Hoon claimed that he had not spoken to any current cabinet ministers about their views, saying that it was a ‘matter for the Parliamentary Labour Party’.

The pair were supported by Labour MP Frank Field and former home secretary Charles Clarke.

But Foreign Office Minister Chris Bryant said it would look ‘self indulgent within the party’.

Brown saw off efforts to unseat him last year, when cabinet minister James Purnell quit and called on him to go.

There were suggestions on Tuesday that Olympics minister Tessa Jowell might be about to quit to put pressure on Brown’s leadership.

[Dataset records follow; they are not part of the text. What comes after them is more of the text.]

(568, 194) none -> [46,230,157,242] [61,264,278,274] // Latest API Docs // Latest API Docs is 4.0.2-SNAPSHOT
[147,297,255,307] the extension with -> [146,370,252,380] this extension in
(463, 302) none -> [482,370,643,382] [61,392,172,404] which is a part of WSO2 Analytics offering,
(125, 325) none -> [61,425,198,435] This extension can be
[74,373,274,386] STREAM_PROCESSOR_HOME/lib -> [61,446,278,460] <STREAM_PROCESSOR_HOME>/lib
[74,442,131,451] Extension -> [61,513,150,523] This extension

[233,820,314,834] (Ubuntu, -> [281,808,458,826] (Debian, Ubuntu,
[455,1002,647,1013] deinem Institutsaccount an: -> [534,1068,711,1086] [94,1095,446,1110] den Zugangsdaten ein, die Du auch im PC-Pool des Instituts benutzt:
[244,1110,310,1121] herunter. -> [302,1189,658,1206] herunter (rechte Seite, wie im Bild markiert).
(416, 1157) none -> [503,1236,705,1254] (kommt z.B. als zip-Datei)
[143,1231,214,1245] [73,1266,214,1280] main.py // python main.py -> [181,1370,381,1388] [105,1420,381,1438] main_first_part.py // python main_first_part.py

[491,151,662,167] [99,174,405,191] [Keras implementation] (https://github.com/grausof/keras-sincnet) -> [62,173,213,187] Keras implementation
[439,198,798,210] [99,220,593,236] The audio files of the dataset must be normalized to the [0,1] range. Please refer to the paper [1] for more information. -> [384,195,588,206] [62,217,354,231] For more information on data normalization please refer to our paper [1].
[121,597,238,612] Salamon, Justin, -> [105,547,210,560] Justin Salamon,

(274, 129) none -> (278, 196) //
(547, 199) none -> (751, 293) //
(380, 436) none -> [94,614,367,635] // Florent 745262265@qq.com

Jowell said that the story was ‘complete and utter rubbish and I have no intention of resigning’.

Tony Woodley, Joint General Secretary of the Unite union, responded: ‘This is a divisive and damaging suggestion and the last thing the Party or the country need at this moment.

‘To proceed as Geoff Hoon and Patricia Hewitt suggest would split Labour in the run-up to a vital General Election in which the political and economic dividing lines between Labour and the Tories are already clear.

‘Hoon and Hewitt need to remember that the issue of the Party leadership is not a matter for MPs alone, but for all Labour Party members and affiliated trade unions.

‘They are tearing up the Party rule book as well as political common sense.

‘This initiative should be abandoned, and all Labour MPs should concentrate on what millions of Labour supporters want – working flat-out in unity to avoid the disaster of a Tory victory at the forthcoming General Election.’